À la radio, j’aime n’entendre que de la musique grecque.
Gérard Araud
Il est vrai que les Grecs en 1920 ont eu la mauvaise idée d’essayer d’envahir la Turquie, profitant de la chute de l’Empire ottoman, pour reconstituer l’Ionie. Ils ont été battus par Mustafa Kemal. Plus d’un million de Grecs ont été expulsés, alors que la Grèce en 1920, un pays pauvre, qui les a accueillis comptait seulement quatre millions et demi d’habitants. Ensuite, est venue la tragédie chypriote en 1974 là encore à la suite d’une initiative malheureuse grecque. Le résultat est ce petit pays de 10 millions d’habitants. J’éprouve donc une certaine tristesse, en observant la Grèce contemporaine avec l’idée du passé glorieux que je connais.
Quelles sont les coutumes que vous appréciez tout particulièrement, lors de vos vacances grecques ?
Je trouve charmante la permanence d’une culture nationale forte en Grèce.
On pourrait imaginer ce petit pays soumis à une forte influence étrangère, mais ce n’est pas le cas. À la radio, j’aime n’entendre que de la musique grecque. Les Grecs ont encore tous ces liens avec les villages, les maisons, les grands-mères, les grands-tantes.
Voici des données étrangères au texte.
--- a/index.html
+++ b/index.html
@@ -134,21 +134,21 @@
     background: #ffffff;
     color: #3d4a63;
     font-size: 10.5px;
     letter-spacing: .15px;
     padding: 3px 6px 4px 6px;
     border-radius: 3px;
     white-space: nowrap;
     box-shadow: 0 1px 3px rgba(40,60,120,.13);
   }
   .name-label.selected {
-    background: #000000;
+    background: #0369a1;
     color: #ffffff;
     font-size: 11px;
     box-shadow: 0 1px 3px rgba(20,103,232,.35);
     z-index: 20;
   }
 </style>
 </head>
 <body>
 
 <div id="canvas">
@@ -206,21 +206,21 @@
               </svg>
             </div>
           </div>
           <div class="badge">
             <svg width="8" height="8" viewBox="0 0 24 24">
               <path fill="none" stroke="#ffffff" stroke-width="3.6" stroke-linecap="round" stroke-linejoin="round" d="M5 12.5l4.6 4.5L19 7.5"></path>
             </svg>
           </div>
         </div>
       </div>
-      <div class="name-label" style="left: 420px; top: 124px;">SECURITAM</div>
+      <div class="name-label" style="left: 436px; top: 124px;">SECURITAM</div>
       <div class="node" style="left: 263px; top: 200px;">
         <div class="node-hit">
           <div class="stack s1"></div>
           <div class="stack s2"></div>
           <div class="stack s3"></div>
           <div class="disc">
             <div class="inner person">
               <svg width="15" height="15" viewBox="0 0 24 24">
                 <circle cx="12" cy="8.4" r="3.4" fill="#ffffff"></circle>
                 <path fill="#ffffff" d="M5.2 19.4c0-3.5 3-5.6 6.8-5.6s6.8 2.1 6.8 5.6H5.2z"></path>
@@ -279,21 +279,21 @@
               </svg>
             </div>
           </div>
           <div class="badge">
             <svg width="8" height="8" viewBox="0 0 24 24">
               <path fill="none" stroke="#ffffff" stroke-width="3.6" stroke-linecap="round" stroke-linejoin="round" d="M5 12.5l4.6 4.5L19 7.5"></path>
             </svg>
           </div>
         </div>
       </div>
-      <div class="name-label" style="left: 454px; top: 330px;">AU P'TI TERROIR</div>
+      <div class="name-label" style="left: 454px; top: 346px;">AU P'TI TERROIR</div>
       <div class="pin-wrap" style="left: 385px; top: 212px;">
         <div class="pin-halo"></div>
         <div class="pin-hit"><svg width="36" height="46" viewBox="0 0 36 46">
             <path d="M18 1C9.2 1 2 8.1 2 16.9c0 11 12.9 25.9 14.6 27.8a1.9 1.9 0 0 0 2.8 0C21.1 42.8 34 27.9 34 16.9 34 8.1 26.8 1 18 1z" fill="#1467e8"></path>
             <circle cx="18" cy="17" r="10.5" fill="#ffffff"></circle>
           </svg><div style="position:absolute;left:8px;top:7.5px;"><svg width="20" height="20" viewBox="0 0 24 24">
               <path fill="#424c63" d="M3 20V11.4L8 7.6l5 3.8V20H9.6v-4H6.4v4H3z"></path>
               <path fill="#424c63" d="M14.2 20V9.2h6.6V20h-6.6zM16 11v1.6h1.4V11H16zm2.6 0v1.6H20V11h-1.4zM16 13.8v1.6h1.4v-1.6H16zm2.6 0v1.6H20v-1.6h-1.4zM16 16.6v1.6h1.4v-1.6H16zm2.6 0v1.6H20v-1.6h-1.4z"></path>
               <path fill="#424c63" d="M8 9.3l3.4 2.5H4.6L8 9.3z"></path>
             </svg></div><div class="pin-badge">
Quels sont les autres lieux, en Grèce, que vous appréciez particulièrement ?
J’ai toujours commencé par dire qu’en Grèce, on n’est jamais loin de la mer, toujours à 30 ou 50 kilomètres tout au plus. Je suis particulièrement sensible à cette Grèce des îles.
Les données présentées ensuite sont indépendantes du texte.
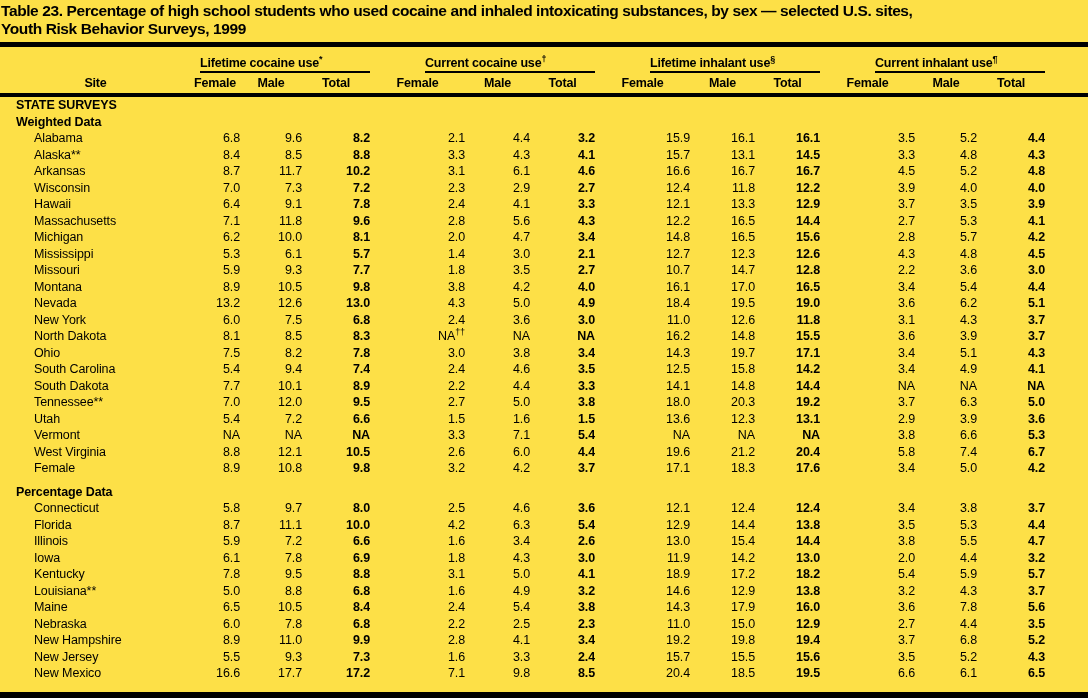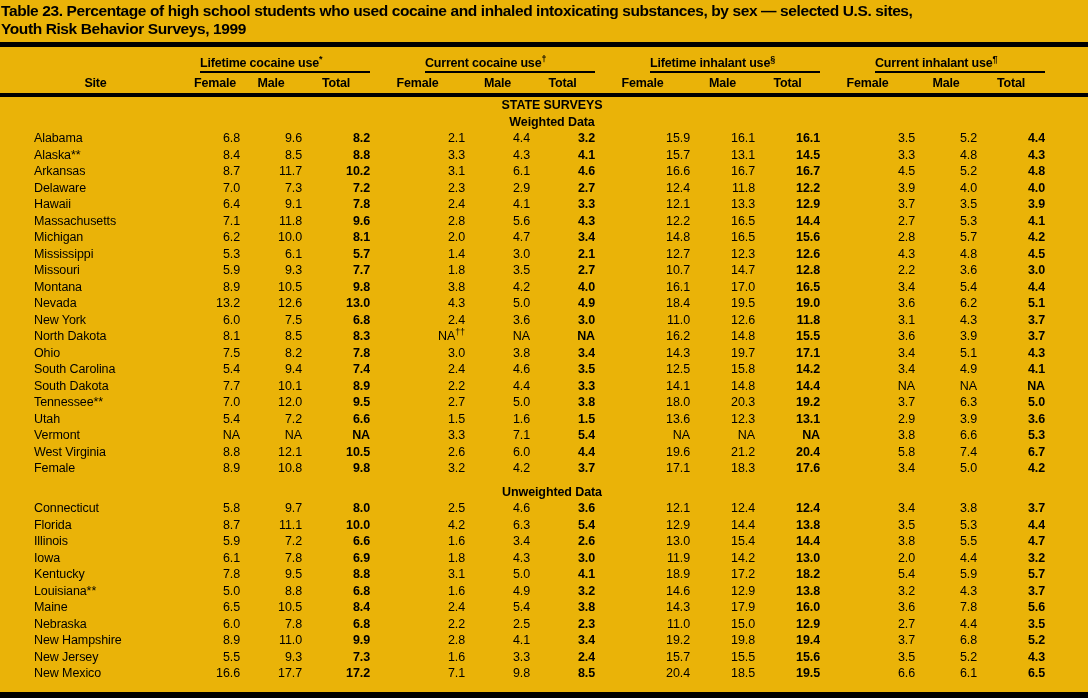--- a/index.html
+++ b/index.html
@@ -1,21 +1,21 @@
 <!DOCTYPE html>
 <html><head>
 <meta charset="utf-8">
 <style>
   html, body { margin: 0; padding: 0; background: #ffffff; }
   .page {
     position: relative;
     width: 1088px;
     height: 698px;
     overflow: hidden;
-    background: #eab308;
+    background: #fde047;
     color: #000000;
     font-family: "Liberation Sans", sans-serif;
   }
   .title {
     font-weight: bold;
     font-size: 15.5px;
     line-height: 18px;
     letter-spacing: -0.4px;
     padding: 2px 2px 0 1px;
     white-space: nowrap;
@@ -43,21 +43,21 @@
 
   tbody td {
     font-size: 12.5px;
     line-height: 16.5px;
     height: 16.5px;
     white-space: nowrap;
     letter-spacing: -0.1px;
   }
   .num { text-align: right; }
   .site { text-align: left; padding-left: 34px; }
-  .section-heading { font-weight: bold; text-align: center; padding-left: 16px; }
+  .section-heading { font-weight: bold; text-align: left; padding-left: 16px; }
   tr.gap td { padding-top: 7px; }
   .total { font-weight: bold; }
 </style>
 </head>
 <body>
 
 <div class="page">
 
   <div class="title">
     <span>Table 23. Percentage of high school students who used cocaine and inhaled intoxicating substances, by sex — selected U.S. sites,</span><br>
@@ -166,21 +166,21 @@
           <td class="num total">4.6</td>
           <td class="num">16.6</td>
           <td class="num">16.7</td>
           <td class="num total">16.7</td>
           <td class="num">4.5</td>
           <td class="num">5.2</td>
           <td class="num total">4.8</td>
           <td></td>
         </tr>
         <tr>
-          <td class="site">Delaware</td>
+          <td class="site">Wisconsin</td>
           <td class="num">7.0</td>
           <td class="num">7.3</td>
           <td class="num total">7.2</td>
           <td class="num">2.3</td>
           <td class="num">2.9</td>
           <td class="num total">2.7</td>
           <td class="num">12.4</td>
           <td class="num">11.8</td>
           <td class="num total">12.2</td>
           <td class="num">3.9</td>
@@ -454,21 +454,21 @@
           <td class="num total">3.7</td>
           <td class="num">17.1</td>
           <td class="num">18.3</td>
           <td class="num total">17.6</td>
           <td class="num">3.4</td>
           <td class="num">5.0</td>
           <td class="num total">4.2</td>
           <td></td>
         </tr>
         <tr class="gap">
-          <td class="section-heading" colspan="14">Unweighted Data</td>
+          <td class="section-heading" colspan="14">Percentage Data</td>
         </tr>
         <tr>
           <td class="site">Connecticut</td>
           <td class="num">5.8</td>
           <td class="num">9.7</td>
           <td class="num total">8.0</td>
           <td class="num">2.5</td>
           <td class="num">4.6</td>
           <td class="num total">3.6</td>
           <td class="num">12.1</td>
Dans le Péloponnèse, je pense à Mystras, un site extraordinaire perché au-dessus de Sparte, qui fut le dernier bastion byzantin à tomber — trois ou quatre ans après la chute de Constantinople.
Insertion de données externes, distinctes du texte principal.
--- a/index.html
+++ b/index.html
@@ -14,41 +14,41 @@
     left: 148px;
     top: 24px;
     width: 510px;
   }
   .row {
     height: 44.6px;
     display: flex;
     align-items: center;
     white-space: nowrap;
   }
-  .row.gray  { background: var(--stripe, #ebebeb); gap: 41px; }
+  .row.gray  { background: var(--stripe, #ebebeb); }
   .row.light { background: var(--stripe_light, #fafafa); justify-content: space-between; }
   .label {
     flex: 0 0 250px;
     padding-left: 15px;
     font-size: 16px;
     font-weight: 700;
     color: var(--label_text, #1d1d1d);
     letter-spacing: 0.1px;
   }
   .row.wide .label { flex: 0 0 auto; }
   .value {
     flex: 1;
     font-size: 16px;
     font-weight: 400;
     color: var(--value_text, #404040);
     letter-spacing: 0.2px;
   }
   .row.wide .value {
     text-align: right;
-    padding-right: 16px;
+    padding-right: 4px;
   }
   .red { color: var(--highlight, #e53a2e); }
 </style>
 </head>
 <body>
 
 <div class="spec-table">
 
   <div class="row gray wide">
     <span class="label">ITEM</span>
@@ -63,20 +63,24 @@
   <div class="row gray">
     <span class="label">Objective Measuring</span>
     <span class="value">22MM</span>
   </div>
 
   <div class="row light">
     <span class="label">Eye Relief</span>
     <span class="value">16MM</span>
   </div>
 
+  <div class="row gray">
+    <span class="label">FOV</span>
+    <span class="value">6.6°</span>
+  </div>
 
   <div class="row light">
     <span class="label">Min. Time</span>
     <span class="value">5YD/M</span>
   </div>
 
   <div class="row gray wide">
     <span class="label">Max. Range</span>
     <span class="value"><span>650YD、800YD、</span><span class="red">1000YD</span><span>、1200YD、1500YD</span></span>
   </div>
Cependant, certains endroits à l’intérieur des terres sont un peu défigurés. Il y a des usines mal placées. Mais ce qui caractérise la Grèce, ce sont ses paysages et surtout la mer. La Grèce, c’est la mer.
Je n’ai toujours pas résolu le problème suivant : en grec ancien, il n’existe pas de mot pour désigner la couleur bleue. Chaque fois que je suis face à la mer, je me demande : comment faisaient-ils ? Lorsque vous lisez l’Iliade et l’Odyssée, l’eau est décrite comme couleur de vin, verte, noire — jamais bleue.
En tant qu’hellénophile, comment avez-vous vécu la crise économique grecque en 2008 ?
Cette expérience fut douloureuse. La manière dont la Grèce a été traitée est honteuse. En gros, nos banques ont été remboursées. L’argent des contribuables européens est allé au Crédit Agricole ou à la Deutsche Bank, remboursant les folies des banquiers français et allemands.
Pour les Grecs, ce fut une tragédie. La retraite d’une amie est passée de 900 à 600 euros. Des gens pleuraient, d’autres sont partis en Allemagne, en Espagne, aux États-Unis.
En grec ancien, il n’existe pas de mot pour désigner la couleur bleue. Chaque fois que je suis face à la mer, je me demande : comment faisaient-ils ?
Gérard Araud
Les Allemands n’ont pas voulu faire ce qu’il fallait, c’est-à-dire un bail-out. Les Européens auraient pu le faire une bonne fois pour toutes, mais ils ont préféré faire souffrir les Grecs, les stéréotypant comme des fainéants profitant du soleil.
En 2009, on avait l’impression qu’une guerre civile venait d’avoir lieu. Un magasin sur deux était fermé. Les gens allaient très mal.